Web interface edit records
====================
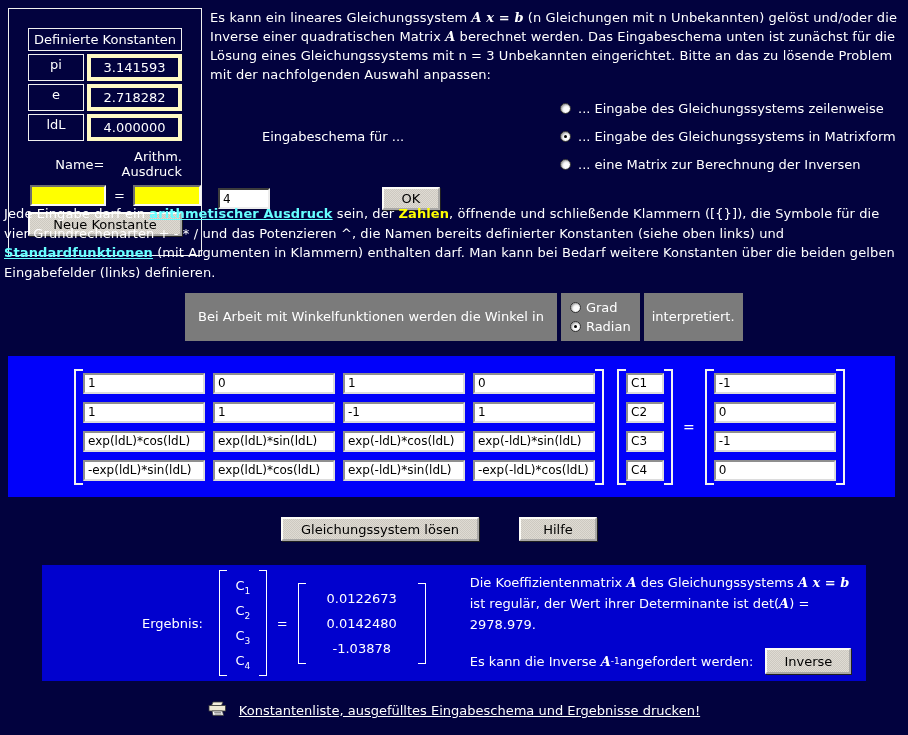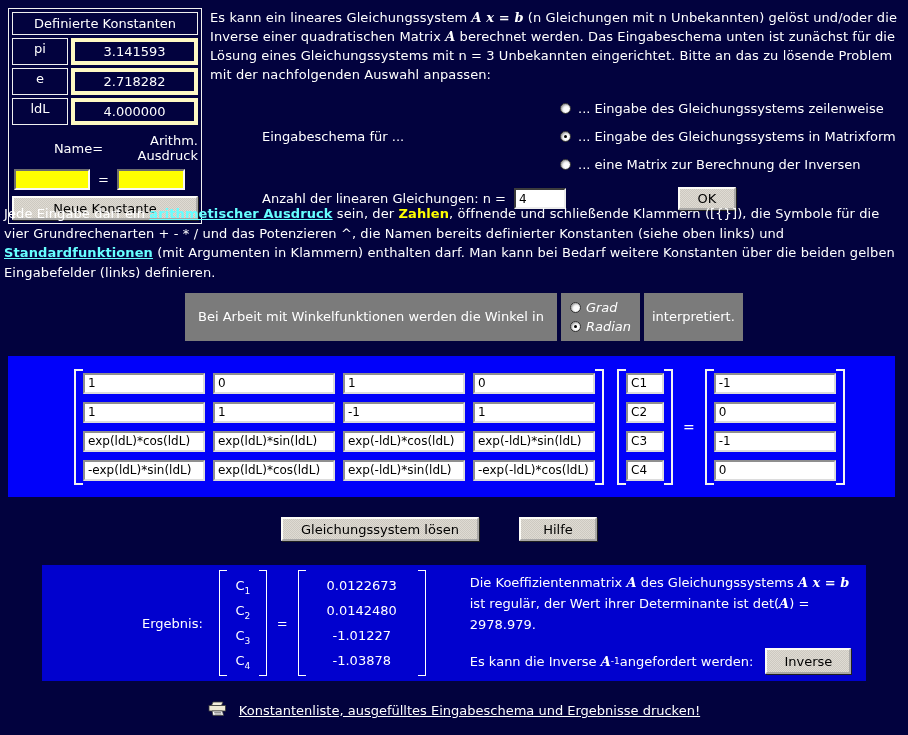--- a/index.html
+++ b/index.html
@@ -7,7 +7,7 @@
   .page { position:relative; width:908px; height:735px; background:#02023E; overflow:hidden; color:#fff; font-size:13px; }
 
   
-  .constants-panel { position:absolute; left:8px; top:8px; width:194px; border:1px solid #f0f0f0; padding:3px; background:#02023E; }
+  .constants-panel { position:absolute; left:8px; top:8px; width:194px; border:1px solid #f0f0f0; padding:19px; background:#02023E; }
   .cp-title { border:1px solid #f0f0f0; text-align:center; padding:3px 0; margin-bottom:3px; }
   .cp-row { display:flex; gap:3px; margin-bottom:3px; }
   .cp-name { width:56px; border:1px solid #f0f0f0; text-align:center; padding:2px 0; }

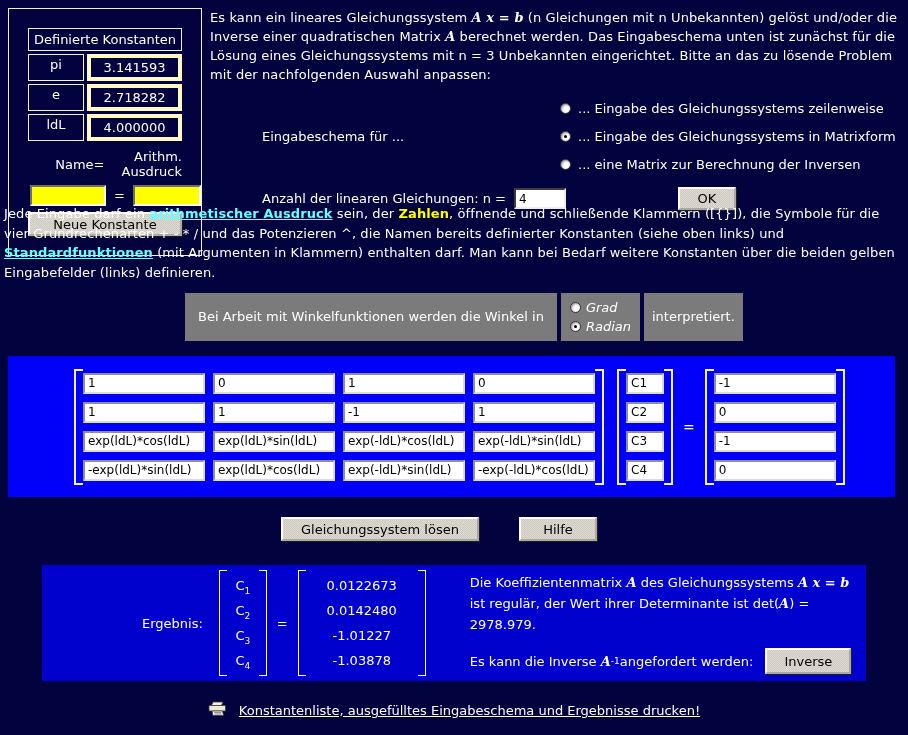--- a/index.html
+++ b/index.html
@@ -145,7 +145,6 @@
     </div>
 
     <div class="count-row">
-      <span class="count-label">Anzahl der linearen Gleichungen: n =</span>
       <input class="field n-input" value="4" style="">
       <button class="btn ok-btn">OK</button>
     </div>

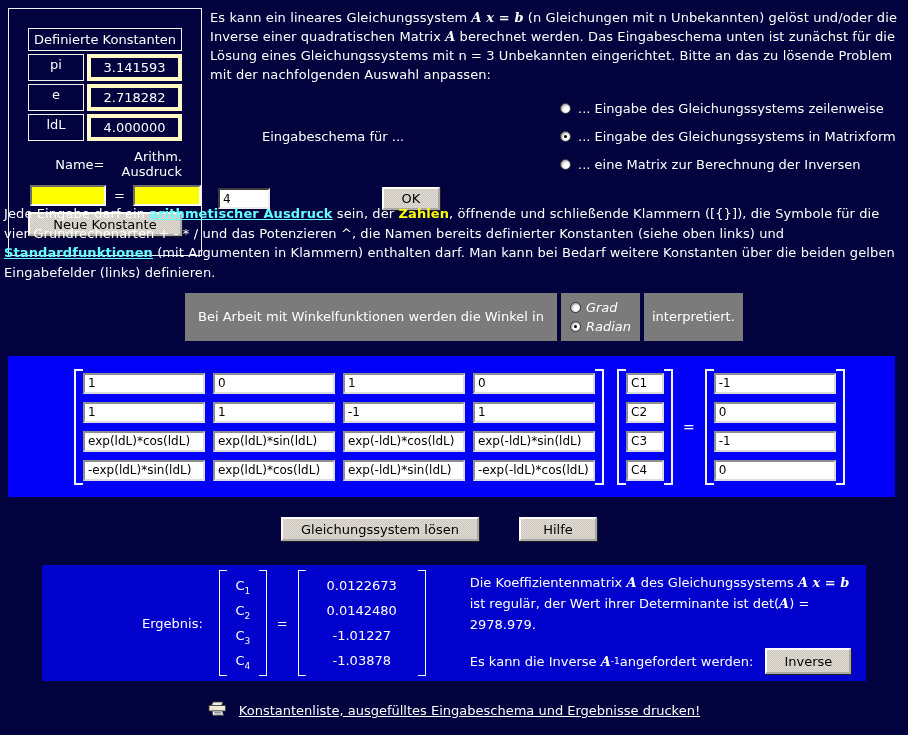--- a/index.html
+++ b/index.html
@@ -47,7 +47,7 @@
   .band-cell { background:#7b7b7b; color:#fff; }
   .band-left { line-height:48px; padding:0 13px; }
   .band-radios { display:flex; flex-direction:column; justify-content:center; gap:4px; padding:0 9px; }
-  .band-radio-row { display:flex; align-items:center; gap:5px;font-style:italic; }
+  .band-radio-row { display:flex; align-items:center; gap:5px; }
   .band-right { line-height:48px; padding:0 8px; }
 
   

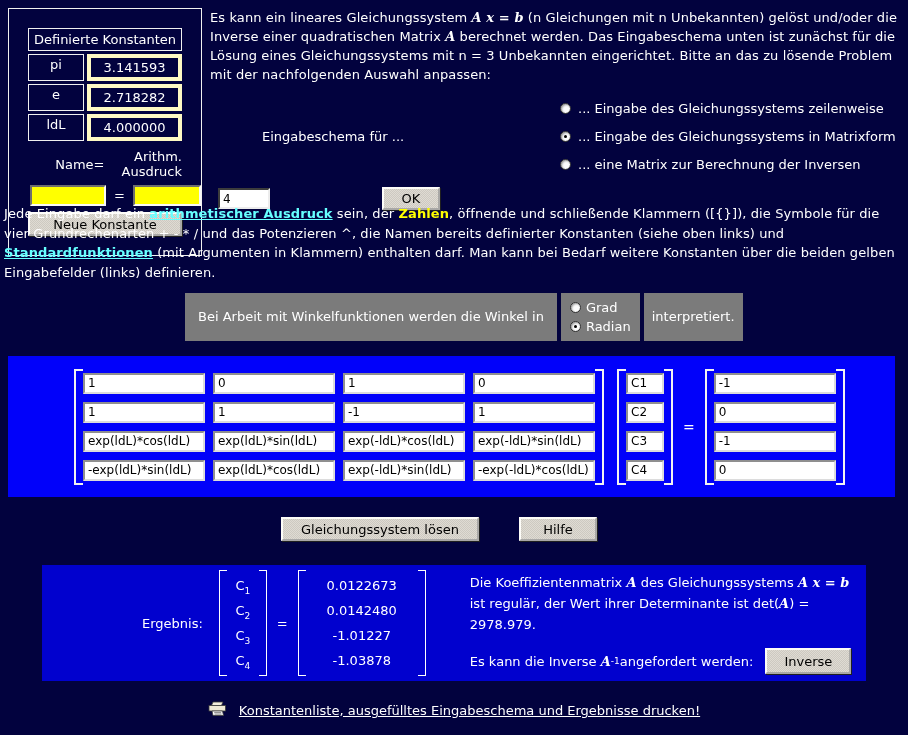--- a/index.html
+++ b/index.html
@@ -242,7 +242,6 @@
       <div class="rcol v-col">
         <div class="r-entry">0.0122673</div>
         <div class="r-entry">0.0142480</div>
-        <div class="r-entry">-1.01227</div>
         <div class="r-entry">-1.03878</div>
       </div>
       <div class="bracket-r"></div>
====================
[Exercise aim]: From the entries, copy every line in which the string "items" can be found.

[Problem solution]:
-  .band-radio-row { display:flex; align-items:center; gap:5px;font-style:italic; }
+  .band-radio-row { display:flex; align-items:center; gap:5px; }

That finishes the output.